Automatic Extraction API

How the API works

Currently, the API has a single endpoint: https://autoextract.scrapinghub.com/v1/extract

A request is composed of one or more queries. Each query contains a URL to extract from, and a page type that indicates what the extraction result should be (article, job posting, product, etc.).

Requests and responses are transmitted in JSON format over HTTPS. Authentication is performed using HTTP Basic Authentication, where your API key is the username and the password is empty.

API data formats

Requests

Requests are comprised of a JSON array of queries. Each query is a map containing the following fields:

Name

Required

Type

Description

url

Yes

String

URL of web page to extract from. Must be a valid http:// or https:// URL.

pageType

Yes

String

Type of extraction to perform. Must be article, articleList, comments, forumPosts, jobPosting, product, productList, productReviews, realEstate or vehicle.

meta

No

String

User UTF-8 string, which will be passed through the extraction pipeline and returned in the query result. Max size 4 Kb.

articleBodyRaw

No

boolean

Whether or not to include article HTML in article extractions. True by default. Setting this to false can reduce response size significantly if HTML is not required.

fullHtml

No

boolean

Include the full, raw HTML of the target web page in the query result. This is a premium feature that is disabled by default. Please contact autoextractsales@zyte.com if you wish to have it enabled for your account.

customHtml

No

String

HTML source to be scraped. Extraction will be done from the provided HTML with additional resources (images, CSS, etc.) downloaded from the provided url. JavaScript processing will be disabled. The String should be UTF-8 encoded. The maximum length is 2,000,000 characters, longer requests will be rejected.

Responses

API responses are wrapped in a JSON array (this is to facilitate query batching).
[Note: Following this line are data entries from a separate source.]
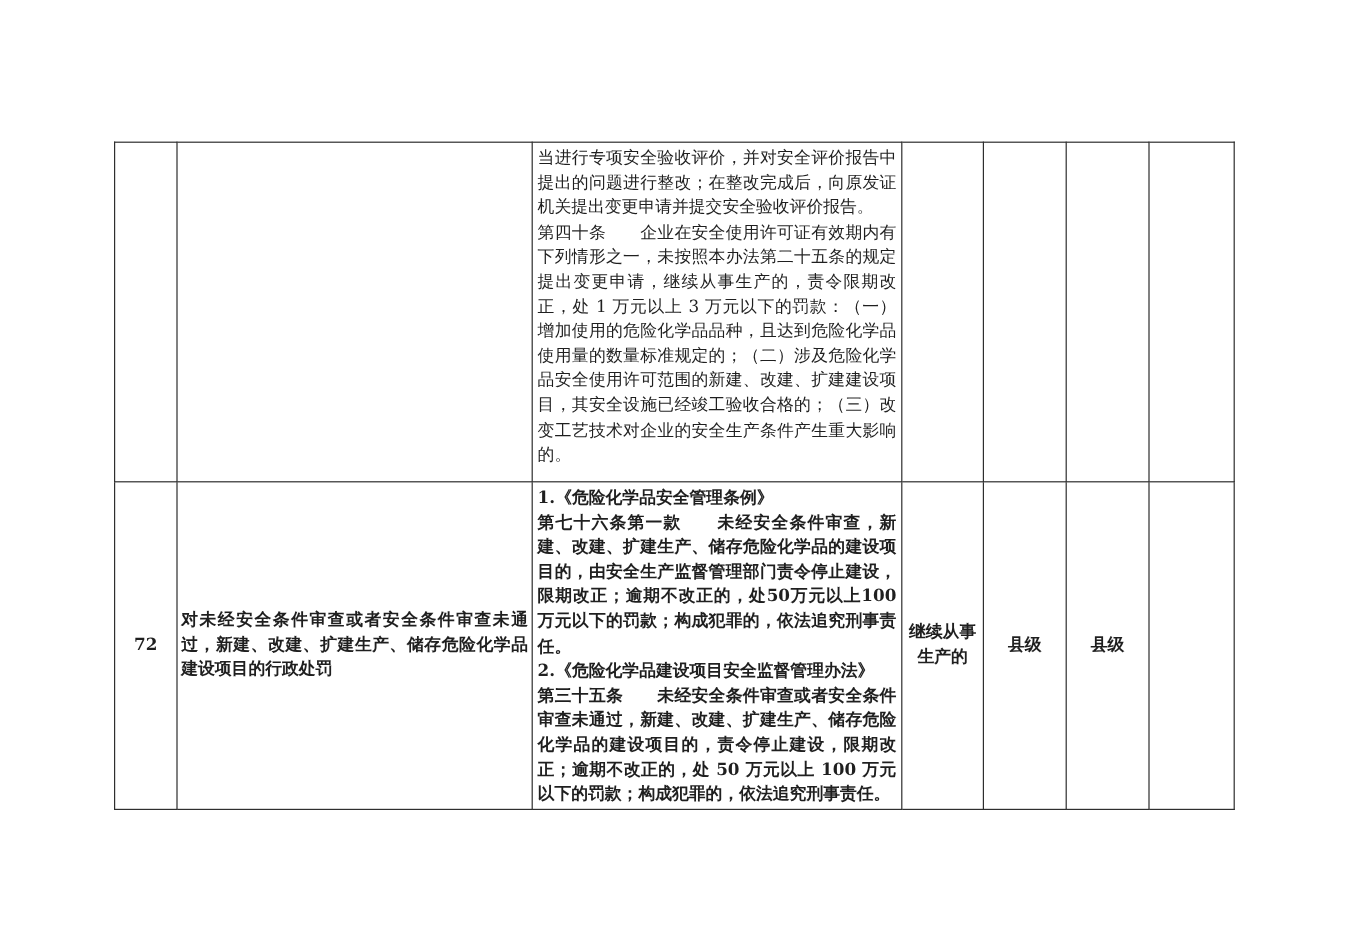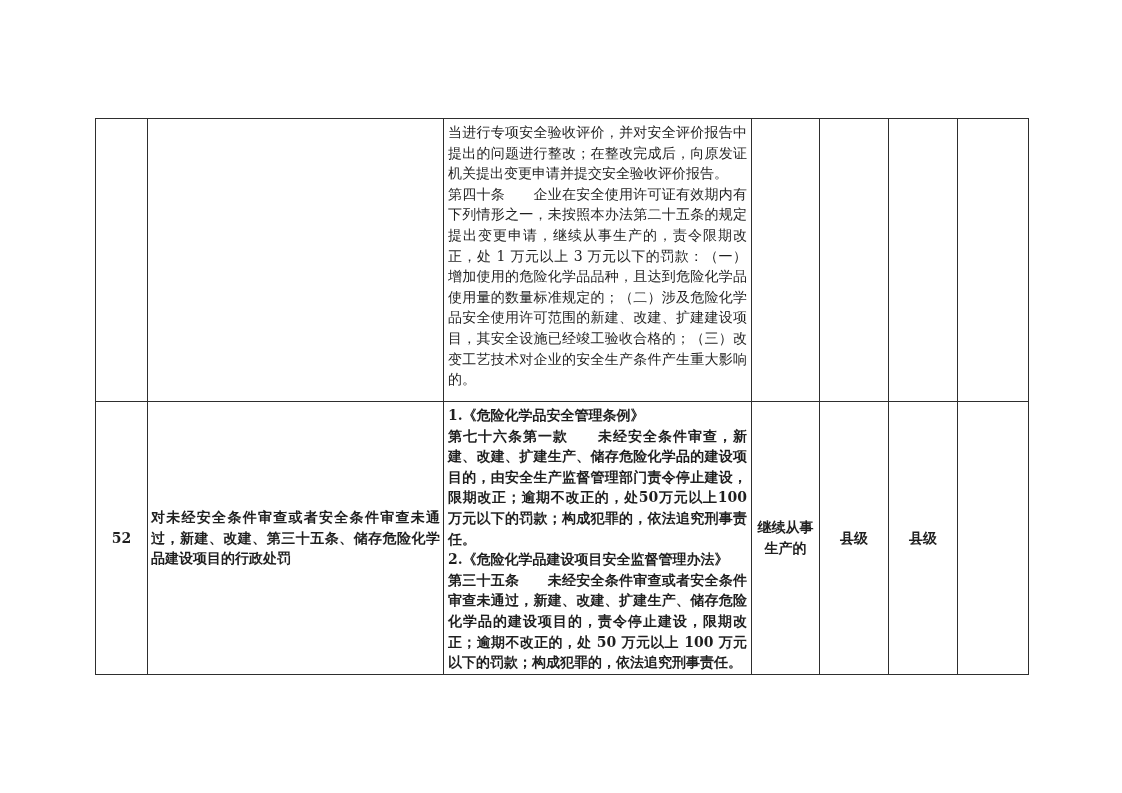--- a/index.html
+++ b/index.html
@@ -96,24 +96,24 @@
         </td>
         <td>
           <div class="center-text"></div>
         </td>
         <td>
           <div class="center-text"></div>
         </td>
       </tr>
       <tr class="row-72">
         <td>
-          <div class="center-text">52</div>
+          <div class="center-text">72</div>
         </td>
         <td>
-          <div class="item-text">对未经安全条件审查或者安全条件审查未通过，新建、改建、第三十五条、储存危险化学品建设项目的行政处罚</div>
+          <div class="item-text">对未经安全条件审查或者安全条件审查未通过，新建、改建、扩建生产、储存危险化学品建设项目的行政处罚</div>
         </td>
         <td class="cell-basis">
           <div class="basis-text clip">1.《危险化学品安全管理条例》
 第七十六条第一款　　未经安全条件审查，新建、改建、扩建生产、储存危险化学品的建设项目的，由安全生产监督管理部门责令停止建设，限期改正；逾期不改正的，处50万元以上100万元以下的罚款；构成犯罪的，依法追究刑事责任。
 2.《危险化学品建设项目安全监督管理办法》
 第三十五条　　未经安全条件审查或者安全条件审查未通过，新建、改建、扩建生产、储存危险化学品的建设项目的，责令停止建设，限期改正；逾期不改正的，处 50 万元以上 100 万元以下的罚款；构成犯罪的，依法追究刑事责任。
 建设项目发生本办法第十四条规定的变化后，未重</div>
         </td>
         <td>
           <div class="center-text">继续从事生产的</div>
A query response for a single article extraction looks like this (some large fields are truncated):

[
  {
    "query": {
      "id": "1564747029122-9e02a1868d70b7a1",
      "domain": "scrapinghub.com",
      "userQuery": {
        "url": "https://blog.scrapinghub.com/2018/06/19/a-sneak-peek-inside-what-hedge-funds-think-of-alternative-financial-data",
        "pageType": "article"
      }
    },
    "article": {
      "articleBody": "Unbeknownst to many..",
      "articleBodyHtml": "<article>Unbeknownst to many..",
      "articleBodyRaw": "<span id=...",
      "headline": "A Sneak Peek Inside What Hedge Funds Think of Alternative Financial Data",
      "inLanguage": "en",
      "datePublished": "2018-06-19T00:00:00",
      "datePublishedRaw": "June 19, 2018",
      "author": "Ian Kerins",
      "authorsList": [
        "Ian Kerins"
      ],
      "mainImage": "https://blog.scrapinghub.com/hubfs/conference-1038x576.jpg#keepProtocol",
      "images": [
        "https://blog.scrapinghub.com/hubfs/conference-1038x576.jpg"
      ],
      "description": "A Sneak Peek Inside What Hedge Funds Think of Alternative Financial Data",
      "url": "https://blog.scrapinghub.com/2018/06/19/a-sneak-peek-inside-what-hedge-funds-think-of-alternative-financial-data",
      "probability": 0.7369686365127563
    },
    "webPage": {
      "inLanguages": [
        {"code": "en"}
      ]
    },
    "algorithmVersion": "20.8.1"
  }
]

Output fields

Query

All API responses include the original query along with some additional information such as the query ID:

# Enriched query
print(response.json()[0]['query'])

Result fields

The following result fields are available when requested with the corresponding page type:

The following result fields are always present if extraction succeeds:

Full HTML

If you have upgraded your account to support the fullHtml query parameter, then queries with this parameter set to true will return the raw HTML of the entire target web page in the html field of the query result. This differs from the articleBodyRaw field in article extractions in two respects:

  1. It includes the HTML of the entire page, not just the section of the page containing article text

  2. It can be used with all extraction types

Note that this is a premium feature that is disabled by default. Please contact autoextractsales@zyte.com if you wish to enable it.

Errors

Errors fall into two broad categories: request-level and query-level. Request-level errors occur when the HTTP API server can’t process the input that it receives. Query-level errors occur when a specific query cannot be processed. You can detect these by checking the error field in query results.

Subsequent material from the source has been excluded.